**WORK REQUIRED:** Print the records below exactly, from the line containing "[63,317,74,326] 1. -> [333,211,347,223] 1 ." down to the line containing "(1065, 190) none -> [442,344,518,360] カーソル", both lines included, and omit every picture.

**SUPPLIED MATERIAL:**
- Opening Delimiter -
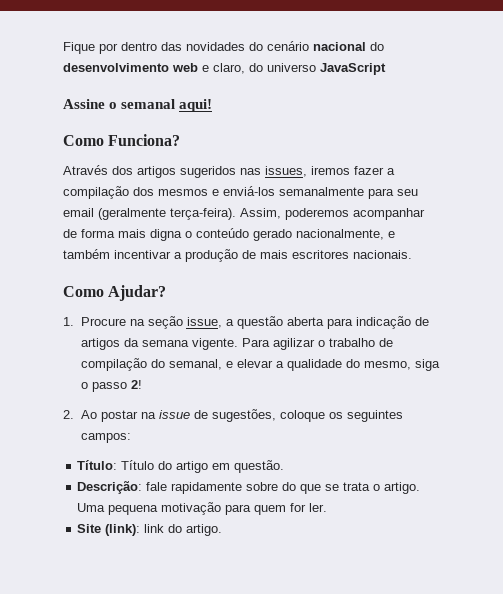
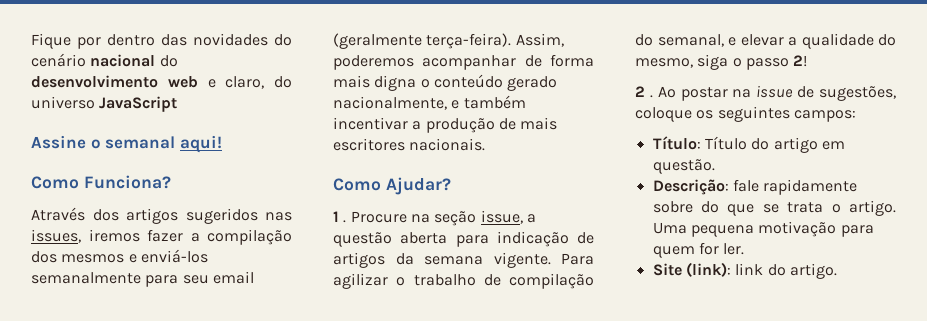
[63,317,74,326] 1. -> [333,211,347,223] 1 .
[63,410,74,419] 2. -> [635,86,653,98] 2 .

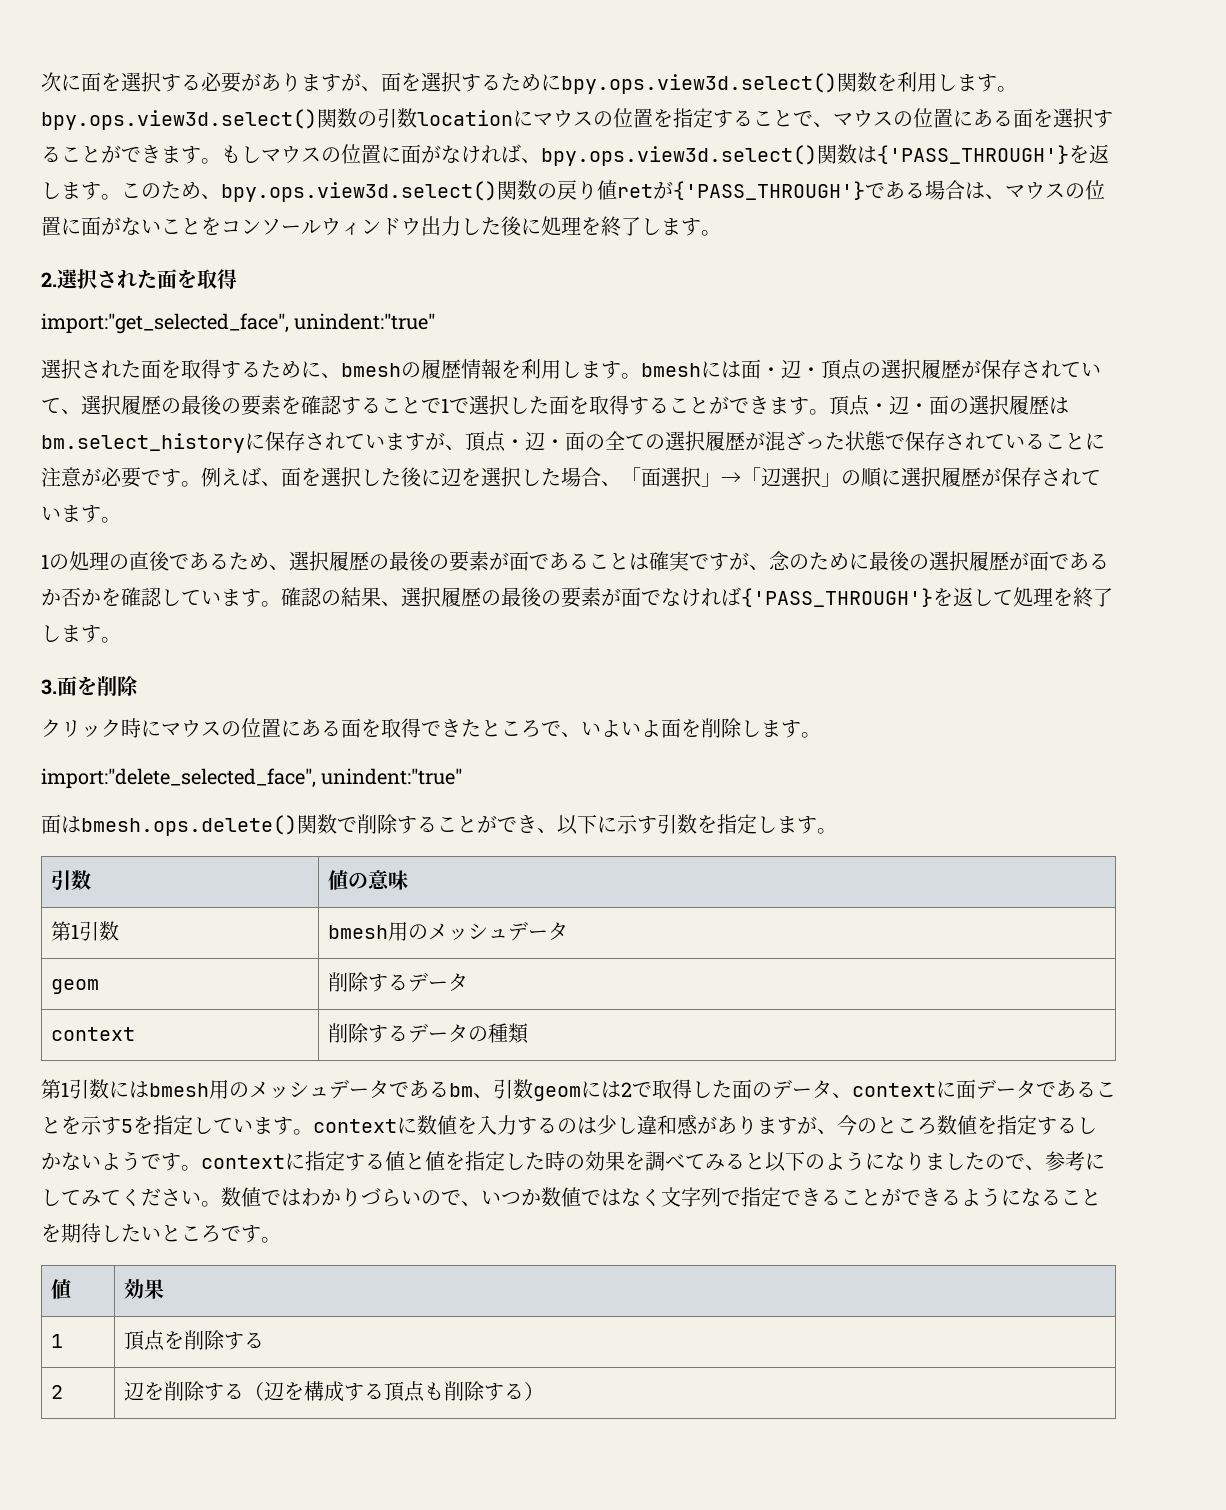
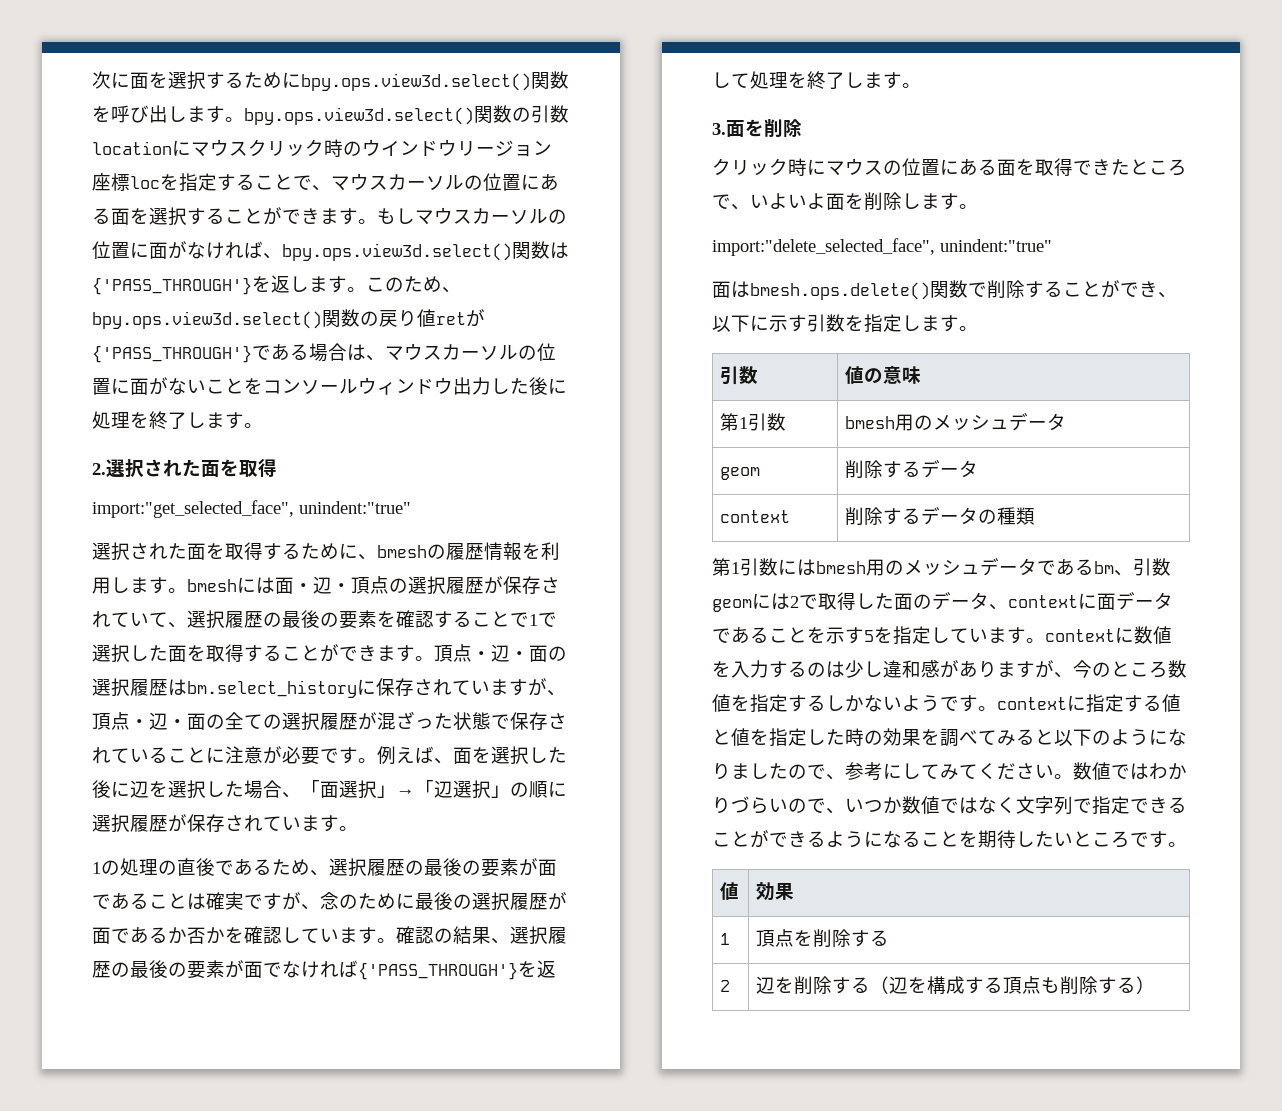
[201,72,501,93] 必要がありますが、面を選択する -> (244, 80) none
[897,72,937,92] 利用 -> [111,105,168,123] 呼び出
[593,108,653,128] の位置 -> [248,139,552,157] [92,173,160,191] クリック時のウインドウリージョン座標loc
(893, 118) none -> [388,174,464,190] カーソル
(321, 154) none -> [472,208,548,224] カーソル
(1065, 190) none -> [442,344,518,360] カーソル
- Closing Delimiter -
- Opening Delimiter -
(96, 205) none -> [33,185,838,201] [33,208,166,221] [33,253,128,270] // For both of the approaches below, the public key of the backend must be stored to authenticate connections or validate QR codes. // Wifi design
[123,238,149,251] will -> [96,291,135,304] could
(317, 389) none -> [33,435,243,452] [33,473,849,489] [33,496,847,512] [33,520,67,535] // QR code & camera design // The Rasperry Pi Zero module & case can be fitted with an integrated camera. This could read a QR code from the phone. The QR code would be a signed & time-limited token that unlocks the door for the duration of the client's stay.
- Closing Delimiter -
**RESULT BELOW:**
[63,317,74,326] 1. -> [333,211,347,223] 1 .
[63,410,74,419] 2. -> [635,86,653,98] 2 .

[201,72,501,93] 必要がありますが、面を選択する -> (244, 80) none
[897,72,937,92] 利用 -> [111,105,168,123] 呼び出
[593,108,653,128] の位置 -> [248,139,552,157] [92,173,160,191] クリック時のウインドウリージョン座標loc
(893, 118) none -> [388,174,464,190] カーソル
(321, 154) none -> [472,208,548,224] カーソル
(1065, 190) none -> [442,344,518,360] カーソル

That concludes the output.